I’m embarrassed with how MANY things I haven’t done or tried in my gardening life yet. Now that I’m semi-retired, working from home (very occasionally), I’ve started to realize how much is yet to be learned.

But that’s good, very good. Unlike many interests I’ve pursued, gardening has never staled, and I can’t picture it ever getting old. Simply because there always is and always will be more to learn.

The bitter-cold winter’s moving in. The wind’s slamming against the house outside. I’m engrossed and happy by the wood stove, planning for and writing about the garden.

I ordered some ‘Yellow of Parma’ onion seeds. What a name, eh? A long-day storage heirloom variety. Never heard of them before yesterday, and never tried starting onions from seed indoors. Not sure, but I think they signal a change.

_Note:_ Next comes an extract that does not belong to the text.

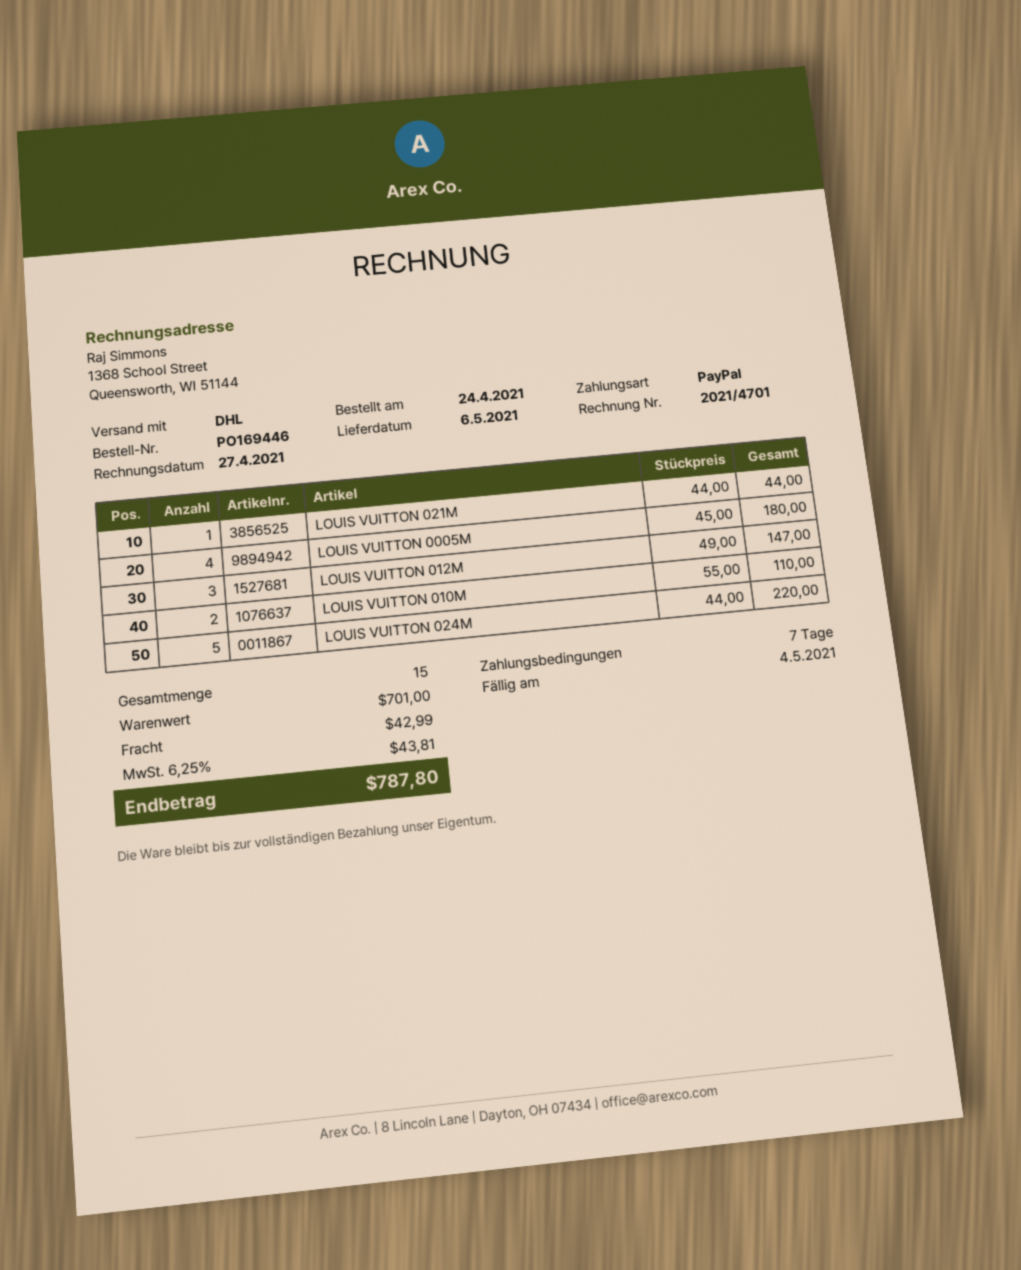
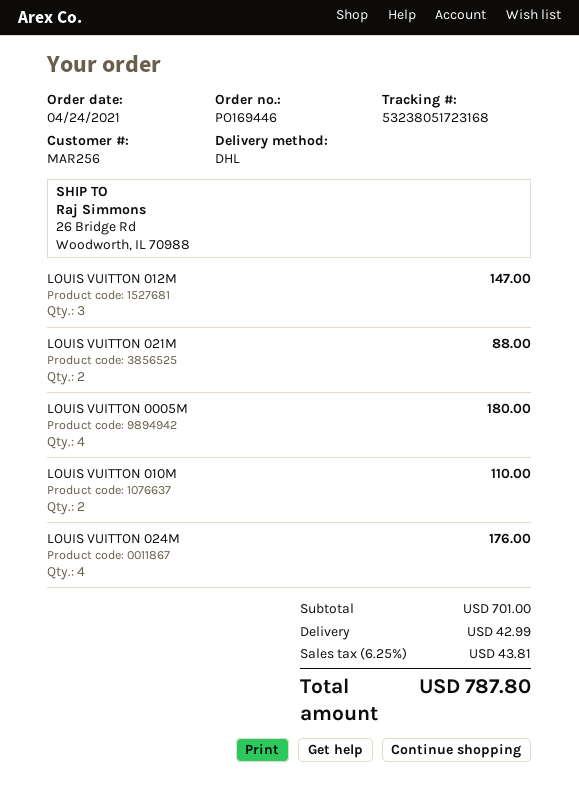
LOUIS VUITTON 021M: 1 for 44.00 -> 2 for 88.00
LOUIS VUITTON 024M: 5 for 220.00 -> 4 for 176.00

I feel like a novice in so many ways. Last year I saved seed from four or five of my heirloom tomatoes, but people have been saving all kinds of seed forever. Why have I never even considered saving my own beans, peas, cucumbers, sunflowers, melons, peppers? I guess I enjoyed picking out the safe hybrids that were bigger or more disease-resistant from the websites and catalogues with those great descriptions and pictures. Or maybe it seemed like too much effort. I don’t know.

But I think that changes this year.

Those onions, the ‘Yellow of Parma’, will be the first I’ve tried from seed, and they’re not hybrids. So with luck and maybe a little skill, there’ll be a few to leave in the ground to produce my own onion seeds the year after this. I hope they represent a new direction.

A big chunk of the seeds I order this year will be open-pollinated. And then maybe I’ll have Grandveggies! Life is good.